-- LISTED ENTRIES follows --
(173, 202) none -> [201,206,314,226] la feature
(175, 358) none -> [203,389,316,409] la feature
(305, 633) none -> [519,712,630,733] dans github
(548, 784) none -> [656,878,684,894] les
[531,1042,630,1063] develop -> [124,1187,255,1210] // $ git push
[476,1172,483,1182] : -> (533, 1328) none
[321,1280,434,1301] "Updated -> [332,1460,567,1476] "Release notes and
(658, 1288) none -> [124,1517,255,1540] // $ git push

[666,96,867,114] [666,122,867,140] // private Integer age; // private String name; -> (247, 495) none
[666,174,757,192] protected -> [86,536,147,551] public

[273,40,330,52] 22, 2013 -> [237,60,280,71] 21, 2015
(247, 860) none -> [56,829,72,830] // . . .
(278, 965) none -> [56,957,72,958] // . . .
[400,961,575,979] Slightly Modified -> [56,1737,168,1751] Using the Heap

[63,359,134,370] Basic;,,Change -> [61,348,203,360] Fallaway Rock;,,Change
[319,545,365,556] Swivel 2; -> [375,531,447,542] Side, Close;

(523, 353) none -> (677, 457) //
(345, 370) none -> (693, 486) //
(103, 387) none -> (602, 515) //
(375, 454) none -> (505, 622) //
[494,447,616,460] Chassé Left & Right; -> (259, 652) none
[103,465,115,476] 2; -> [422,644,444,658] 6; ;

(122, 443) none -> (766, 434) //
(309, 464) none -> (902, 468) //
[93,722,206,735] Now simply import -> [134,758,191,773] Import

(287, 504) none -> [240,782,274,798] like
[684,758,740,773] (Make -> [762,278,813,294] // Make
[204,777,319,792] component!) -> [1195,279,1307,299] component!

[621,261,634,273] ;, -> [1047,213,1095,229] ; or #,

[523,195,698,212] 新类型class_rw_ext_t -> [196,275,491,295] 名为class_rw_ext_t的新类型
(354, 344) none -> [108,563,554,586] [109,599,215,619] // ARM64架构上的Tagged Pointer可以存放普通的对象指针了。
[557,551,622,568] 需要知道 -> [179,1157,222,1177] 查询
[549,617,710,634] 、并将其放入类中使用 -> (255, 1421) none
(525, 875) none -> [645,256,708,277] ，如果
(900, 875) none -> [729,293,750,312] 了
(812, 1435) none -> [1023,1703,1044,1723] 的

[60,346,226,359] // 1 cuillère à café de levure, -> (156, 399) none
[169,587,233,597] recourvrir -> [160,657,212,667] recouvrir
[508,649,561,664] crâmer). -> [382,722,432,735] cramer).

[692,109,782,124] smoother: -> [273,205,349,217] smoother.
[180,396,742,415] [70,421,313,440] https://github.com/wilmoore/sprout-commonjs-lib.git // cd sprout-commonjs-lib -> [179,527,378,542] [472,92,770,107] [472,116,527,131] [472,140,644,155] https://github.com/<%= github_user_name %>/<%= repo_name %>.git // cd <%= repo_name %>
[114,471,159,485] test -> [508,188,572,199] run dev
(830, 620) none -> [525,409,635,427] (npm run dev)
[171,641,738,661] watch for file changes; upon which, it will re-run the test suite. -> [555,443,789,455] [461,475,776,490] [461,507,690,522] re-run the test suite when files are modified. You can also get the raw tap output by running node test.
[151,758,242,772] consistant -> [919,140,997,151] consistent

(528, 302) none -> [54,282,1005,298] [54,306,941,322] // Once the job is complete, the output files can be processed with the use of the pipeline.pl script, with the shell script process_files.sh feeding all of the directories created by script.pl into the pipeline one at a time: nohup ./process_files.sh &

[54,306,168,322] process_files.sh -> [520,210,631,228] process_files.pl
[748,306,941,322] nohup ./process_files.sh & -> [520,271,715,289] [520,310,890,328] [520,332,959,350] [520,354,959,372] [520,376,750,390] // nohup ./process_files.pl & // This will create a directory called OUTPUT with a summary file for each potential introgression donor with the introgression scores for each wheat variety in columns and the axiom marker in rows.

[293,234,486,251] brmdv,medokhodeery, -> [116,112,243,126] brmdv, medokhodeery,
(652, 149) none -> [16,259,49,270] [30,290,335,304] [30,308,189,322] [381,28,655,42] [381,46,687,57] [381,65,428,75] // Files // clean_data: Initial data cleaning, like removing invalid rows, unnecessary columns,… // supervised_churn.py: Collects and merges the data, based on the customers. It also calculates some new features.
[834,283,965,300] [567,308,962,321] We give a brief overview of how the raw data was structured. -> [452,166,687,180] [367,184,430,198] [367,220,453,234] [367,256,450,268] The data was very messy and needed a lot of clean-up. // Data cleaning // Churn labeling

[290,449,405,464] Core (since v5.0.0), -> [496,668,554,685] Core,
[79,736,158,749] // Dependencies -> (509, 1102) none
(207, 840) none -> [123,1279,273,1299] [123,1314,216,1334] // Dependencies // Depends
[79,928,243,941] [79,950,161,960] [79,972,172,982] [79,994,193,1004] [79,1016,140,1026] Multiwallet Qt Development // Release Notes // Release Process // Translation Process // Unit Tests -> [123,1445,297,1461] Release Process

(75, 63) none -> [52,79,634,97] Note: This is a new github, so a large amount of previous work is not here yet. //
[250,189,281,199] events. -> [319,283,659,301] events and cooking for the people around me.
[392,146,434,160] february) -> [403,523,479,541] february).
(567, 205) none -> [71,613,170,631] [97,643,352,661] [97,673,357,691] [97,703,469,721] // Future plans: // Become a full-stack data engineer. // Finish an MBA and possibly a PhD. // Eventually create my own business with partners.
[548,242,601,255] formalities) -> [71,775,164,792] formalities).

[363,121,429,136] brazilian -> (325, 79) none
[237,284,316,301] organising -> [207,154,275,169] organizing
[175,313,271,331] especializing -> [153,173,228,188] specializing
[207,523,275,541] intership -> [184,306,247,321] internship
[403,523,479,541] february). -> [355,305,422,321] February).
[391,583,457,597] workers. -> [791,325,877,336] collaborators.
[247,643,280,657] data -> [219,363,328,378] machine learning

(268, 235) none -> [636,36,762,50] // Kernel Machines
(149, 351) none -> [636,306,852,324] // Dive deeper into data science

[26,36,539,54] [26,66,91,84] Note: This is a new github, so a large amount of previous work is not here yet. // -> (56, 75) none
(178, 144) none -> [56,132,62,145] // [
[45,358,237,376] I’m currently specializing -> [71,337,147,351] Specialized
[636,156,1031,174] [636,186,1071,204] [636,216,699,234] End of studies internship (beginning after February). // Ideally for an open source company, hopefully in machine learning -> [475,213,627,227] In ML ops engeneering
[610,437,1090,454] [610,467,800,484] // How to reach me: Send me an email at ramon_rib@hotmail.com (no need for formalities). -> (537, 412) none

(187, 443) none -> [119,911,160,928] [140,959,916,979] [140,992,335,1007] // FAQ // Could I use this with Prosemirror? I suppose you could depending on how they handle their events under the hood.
-- LISTED ENTRIES concluded --
Your answer must consist solely of the lines above between the line holding "[237,284,316,301] organising ->" and the line holding "(178, 144) none", inclusive, copied exactly.

[RESPONSE BOX]
[237,284,316,301] organising -> [207,154,275,169] organizing
[175,313,271,331] especializing -> [153,173,228,188] specializing
[207,523,275,541] intership -> [184,306,247,321] internship
[403,523,479,541] february). -> [355,305,422,321] February).
[391,583,457,597] workers. -> [791,325,877,336] collaborators.
[247,643,280,657] data -> [219,363,328,378] machine learning

(268, 235) none -> [636,36,762,50] // Kernel Machines
(149, 351) none -> [636,306,852,324] // Dive deeper into data science

[26,36,539,54] [26,66,91,84] Note: This is a new github, so a large amount of previous work is not here yet. // -> (56, 75) none
(178, 144) none -> [56,132,62,145] // [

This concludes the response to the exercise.